• Material for the task
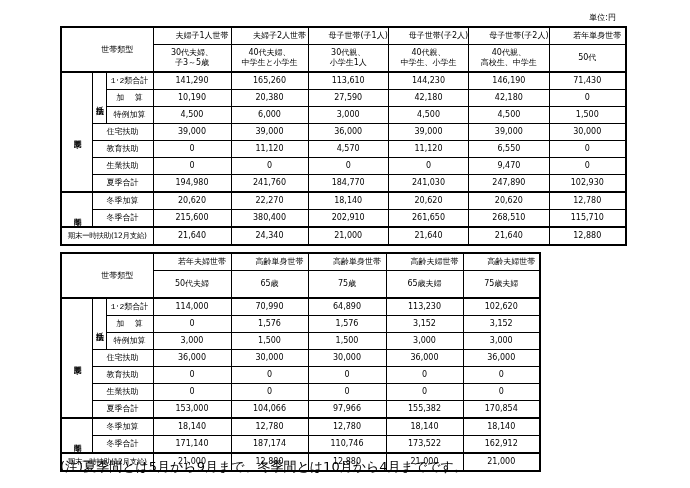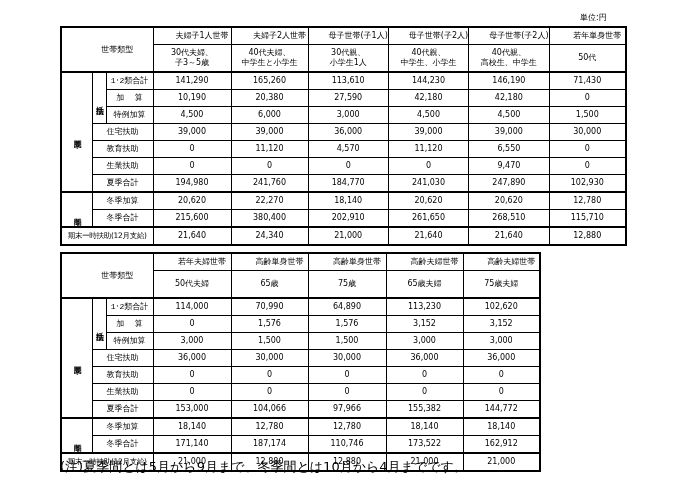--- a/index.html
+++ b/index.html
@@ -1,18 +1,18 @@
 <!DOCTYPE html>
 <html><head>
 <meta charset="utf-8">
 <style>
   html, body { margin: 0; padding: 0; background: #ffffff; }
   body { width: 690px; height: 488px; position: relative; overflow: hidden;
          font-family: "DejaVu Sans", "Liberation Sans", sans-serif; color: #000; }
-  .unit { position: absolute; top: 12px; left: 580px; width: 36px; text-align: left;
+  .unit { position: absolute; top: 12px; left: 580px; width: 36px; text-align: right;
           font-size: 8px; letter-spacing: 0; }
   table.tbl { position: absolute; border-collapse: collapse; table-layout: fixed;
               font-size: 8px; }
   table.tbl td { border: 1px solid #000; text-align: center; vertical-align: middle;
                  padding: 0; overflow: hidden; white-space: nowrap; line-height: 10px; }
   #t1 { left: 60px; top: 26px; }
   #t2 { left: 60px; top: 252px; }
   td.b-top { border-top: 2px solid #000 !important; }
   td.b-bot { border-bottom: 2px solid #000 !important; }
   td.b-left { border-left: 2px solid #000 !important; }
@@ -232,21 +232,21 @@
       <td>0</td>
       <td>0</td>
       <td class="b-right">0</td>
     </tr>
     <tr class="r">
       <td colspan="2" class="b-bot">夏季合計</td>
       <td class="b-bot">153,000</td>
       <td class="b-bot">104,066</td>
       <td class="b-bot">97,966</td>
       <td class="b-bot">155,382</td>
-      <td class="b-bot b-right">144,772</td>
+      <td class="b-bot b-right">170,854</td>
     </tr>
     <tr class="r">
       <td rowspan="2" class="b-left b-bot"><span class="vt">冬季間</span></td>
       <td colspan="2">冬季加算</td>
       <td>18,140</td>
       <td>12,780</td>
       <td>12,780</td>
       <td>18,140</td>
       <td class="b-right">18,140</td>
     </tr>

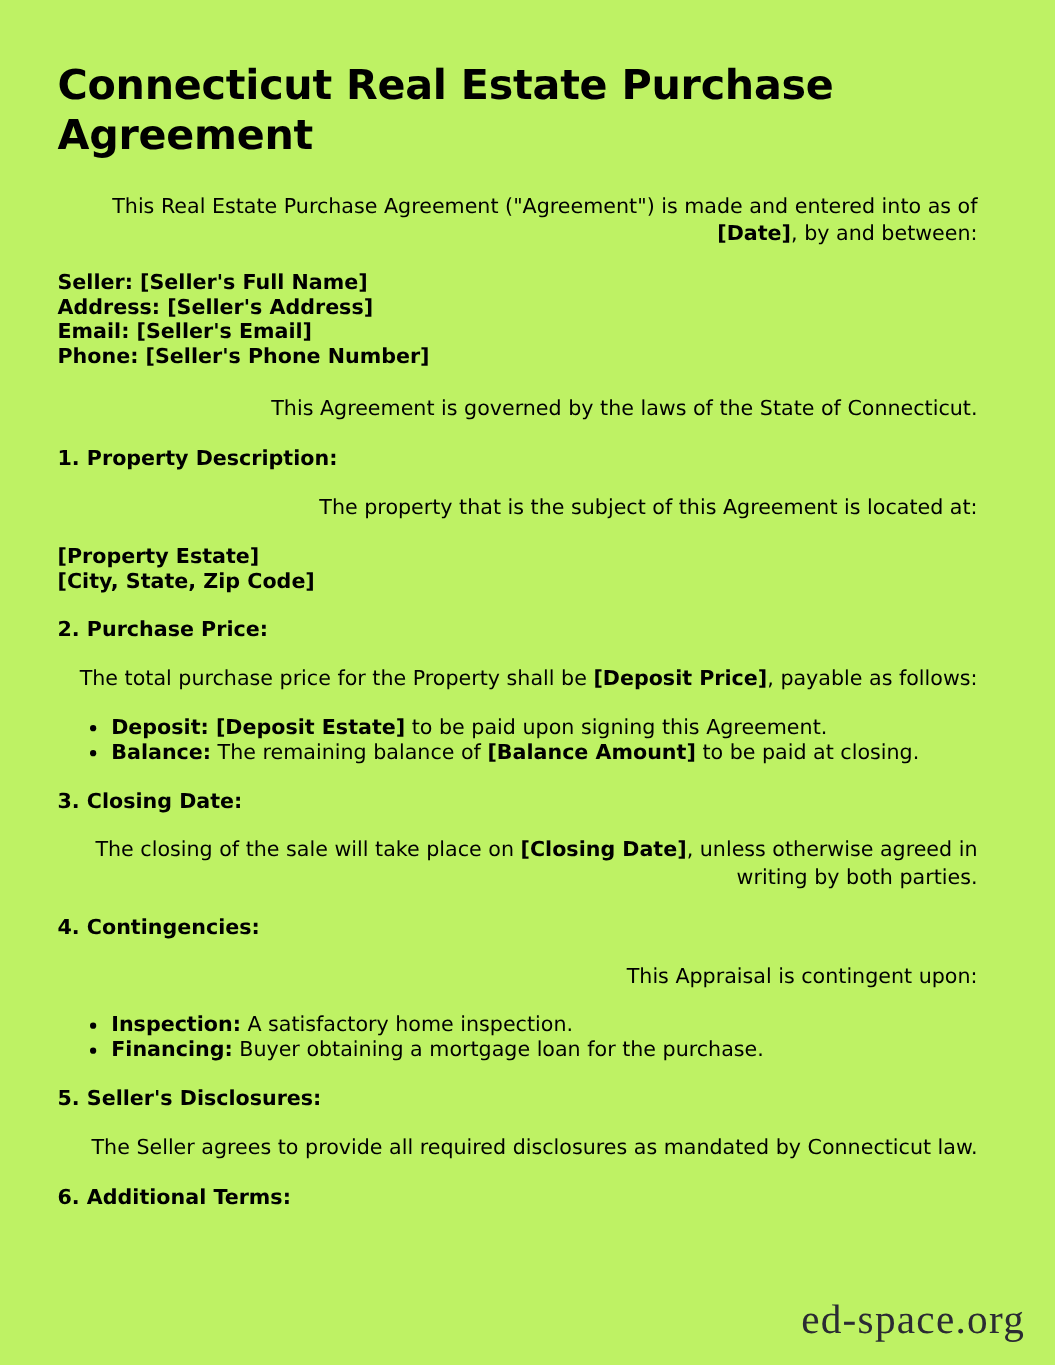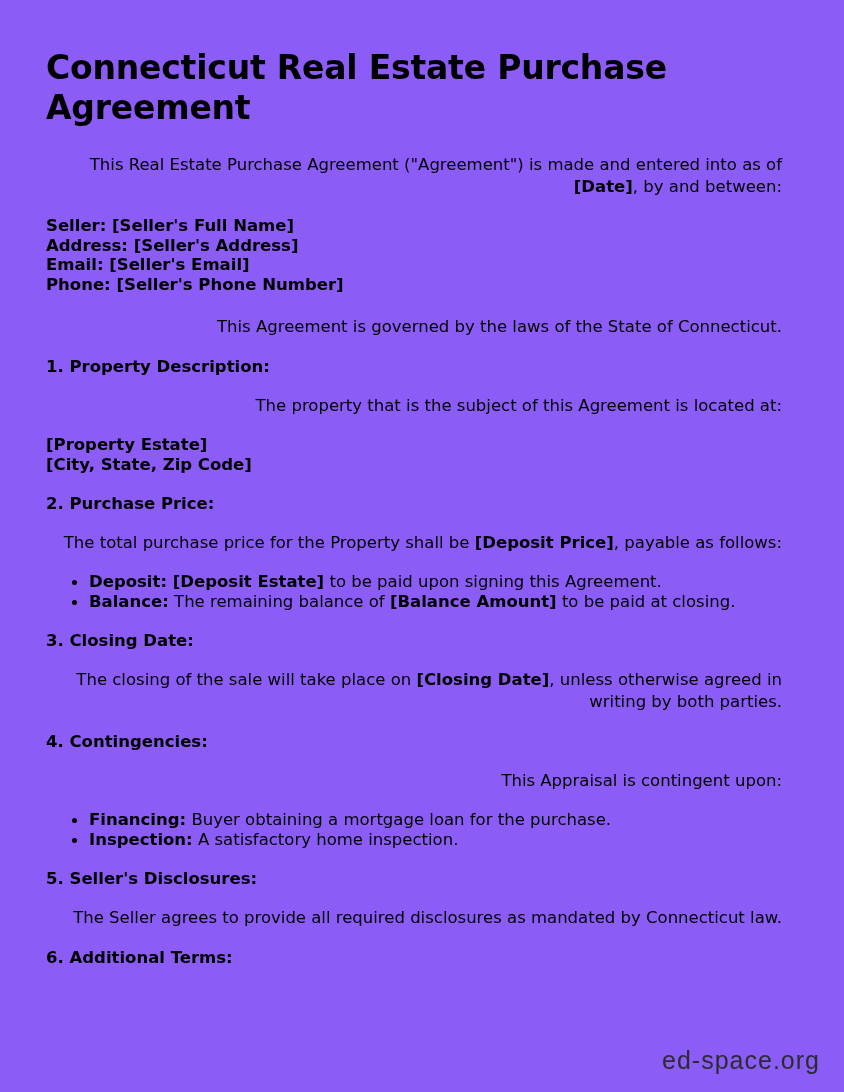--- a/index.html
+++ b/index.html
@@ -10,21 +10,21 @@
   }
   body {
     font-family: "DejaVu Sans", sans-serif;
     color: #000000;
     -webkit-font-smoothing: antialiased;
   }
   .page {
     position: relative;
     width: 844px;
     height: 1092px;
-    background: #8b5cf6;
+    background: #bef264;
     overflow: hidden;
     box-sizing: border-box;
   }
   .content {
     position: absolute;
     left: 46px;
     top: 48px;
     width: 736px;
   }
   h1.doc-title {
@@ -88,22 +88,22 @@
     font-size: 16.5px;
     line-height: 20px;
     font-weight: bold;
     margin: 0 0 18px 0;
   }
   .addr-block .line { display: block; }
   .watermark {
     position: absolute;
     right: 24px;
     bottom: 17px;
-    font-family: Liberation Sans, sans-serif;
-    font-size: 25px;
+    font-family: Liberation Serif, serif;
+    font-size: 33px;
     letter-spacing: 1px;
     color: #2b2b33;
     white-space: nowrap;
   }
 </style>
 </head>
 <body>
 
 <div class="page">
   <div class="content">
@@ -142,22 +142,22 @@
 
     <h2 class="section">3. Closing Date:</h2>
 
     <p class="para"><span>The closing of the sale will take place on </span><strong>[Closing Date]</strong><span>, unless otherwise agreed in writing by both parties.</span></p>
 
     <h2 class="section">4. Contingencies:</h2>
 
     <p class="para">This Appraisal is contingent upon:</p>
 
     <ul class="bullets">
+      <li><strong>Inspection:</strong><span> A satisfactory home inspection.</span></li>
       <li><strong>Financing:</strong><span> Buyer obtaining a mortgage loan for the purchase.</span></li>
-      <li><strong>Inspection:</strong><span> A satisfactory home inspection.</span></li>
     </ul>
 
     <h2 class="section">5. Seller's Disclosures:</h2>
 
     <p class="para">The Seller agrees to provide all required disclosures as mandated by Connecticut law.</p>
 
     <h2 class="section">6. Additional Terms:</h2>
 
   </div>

• What to do
Take from the material every line that holds "letter".

• Solution for this exercise
           font-size: 8px; letter-spacing: 0; }
     letter-spacing: 1px;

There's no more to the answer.